I understand where you are coming from.. I definitely do. I had some similar frustrations with a tournament I played last Sunday after I had been playing a lot cash game hours.. It certainly doesn’t help when the blinds and antes are going up and putting the pressure on. It makes it even harder to play real poker. The big stacks are taking advantage of this and making the smaller stacks gamble and playing poker -for real- is no longer an option. And of course.. nothing is worse than playing for hours and hours for just to not cash at the end of the day. So why do we play them at all?

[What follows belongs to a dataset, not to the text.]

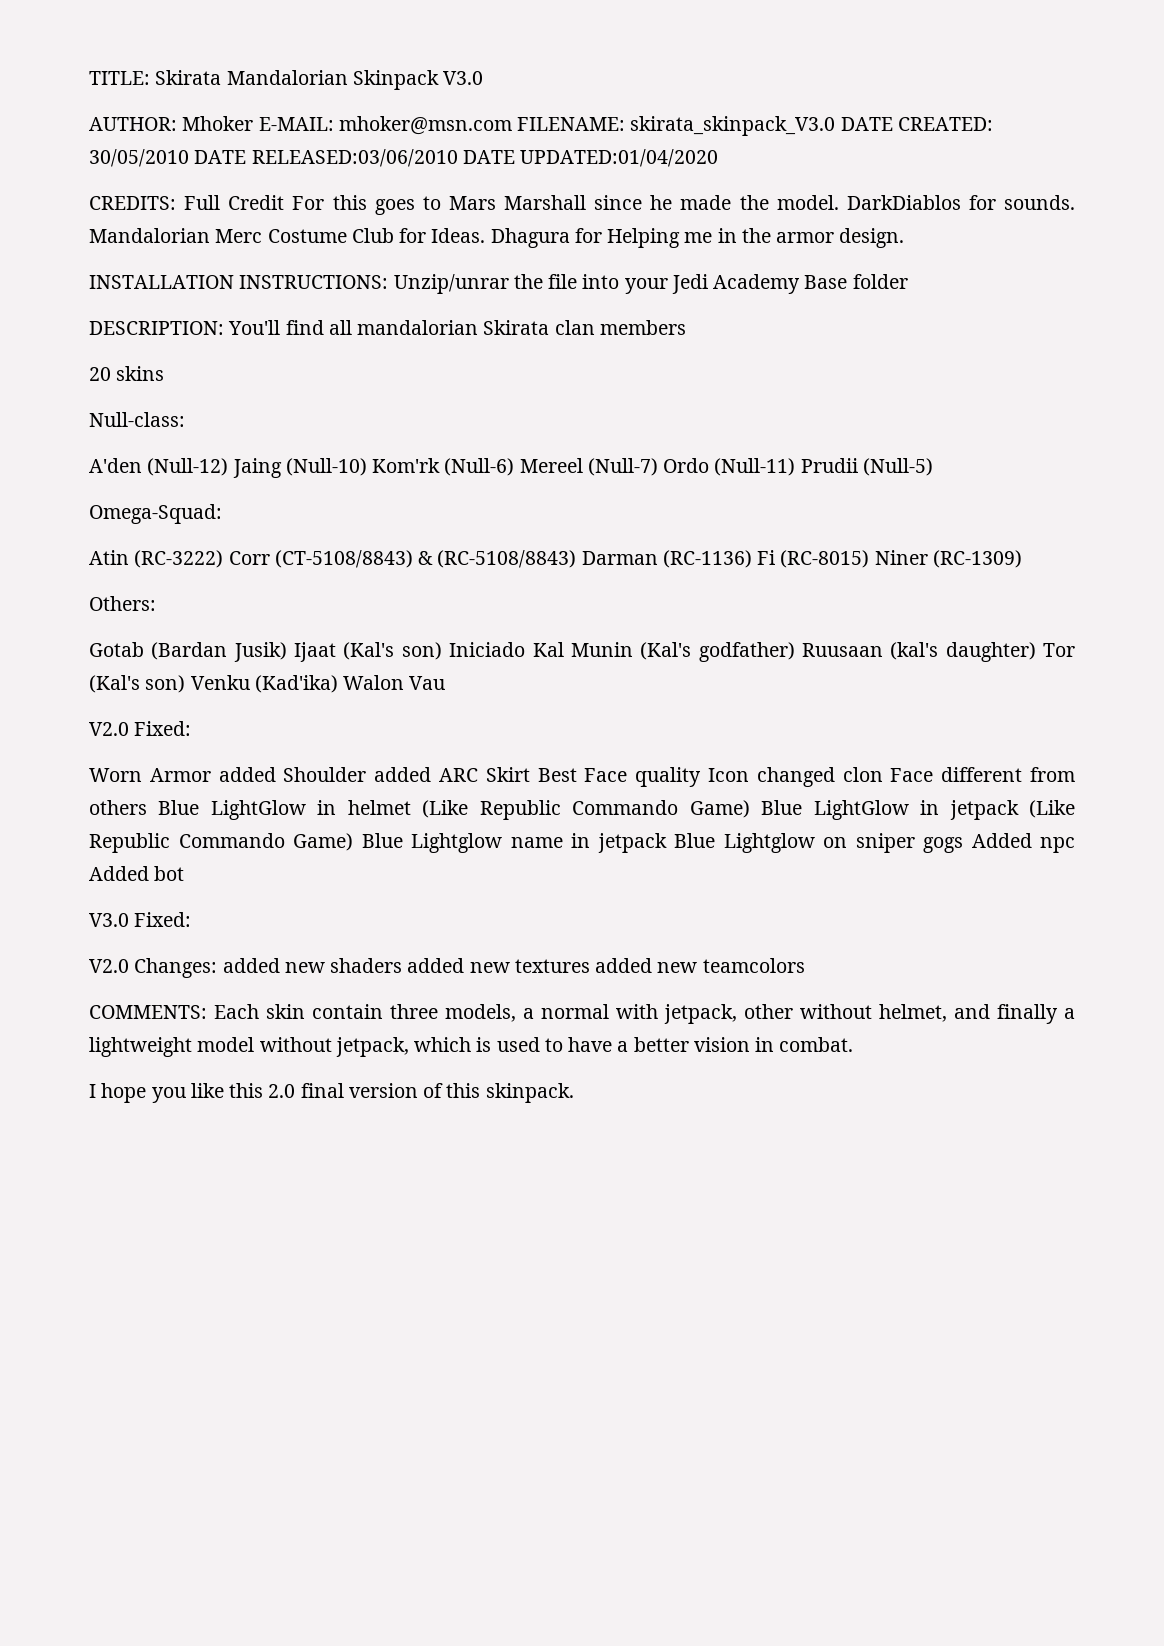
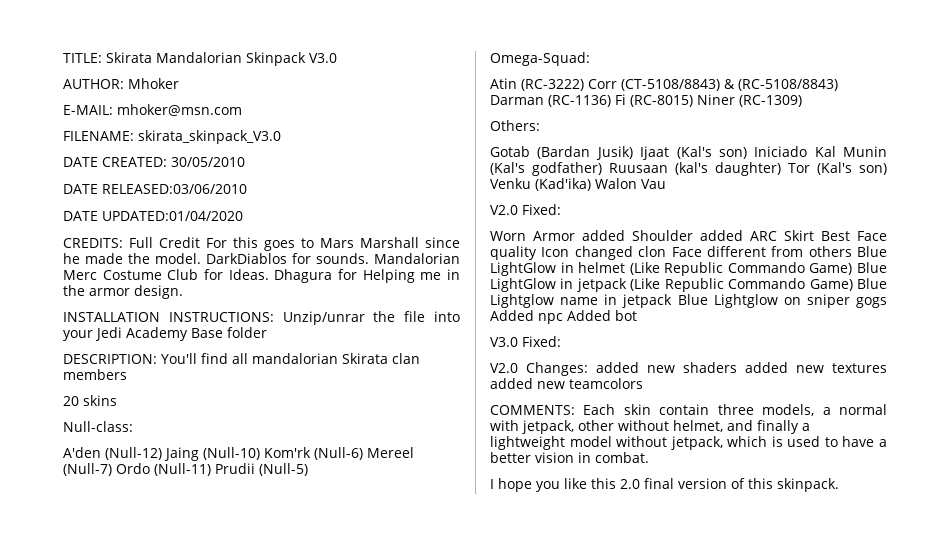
(254, 123) none -> (179, 83) //
(512, 125) none -> (242, 110) //
(836, 126) none -> (281, 137) //
(189, 158) none -> (245, 162) //
(458, 158) none -> (247, 189) //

Tournaments have their own brand of strategy.. the best books I’ve read on it that have helped my game are Harrington on Hold ‘Em Vol I & II. I’m currently working on improving my middle game so I don’t find myself in tough situations on the bubble… haha like on Sunday..

I like tournaments because I like that there is a winner when it’s all said and done. It’s exciting when we’re getting down to the money or in the money and people start to go out and your payday increases…

I agree, though, working on your cash game first will improve your tournament play. It will help you become more creative in certain situations.. let alone just seeing more hands in the long run. However, the mentality and strategy has to be treated differently. I don’t like rebuys.. as a personal preference… and I also don’t like to play tournaments with short starting stacks.. I tend to win or place well in deep stack tournaments that I’ve played… so I try to stick with that..

We’ll see though.. I’m playing in a ladies tourney (even though I said I was done with the ladies) at the Bike on Sunday….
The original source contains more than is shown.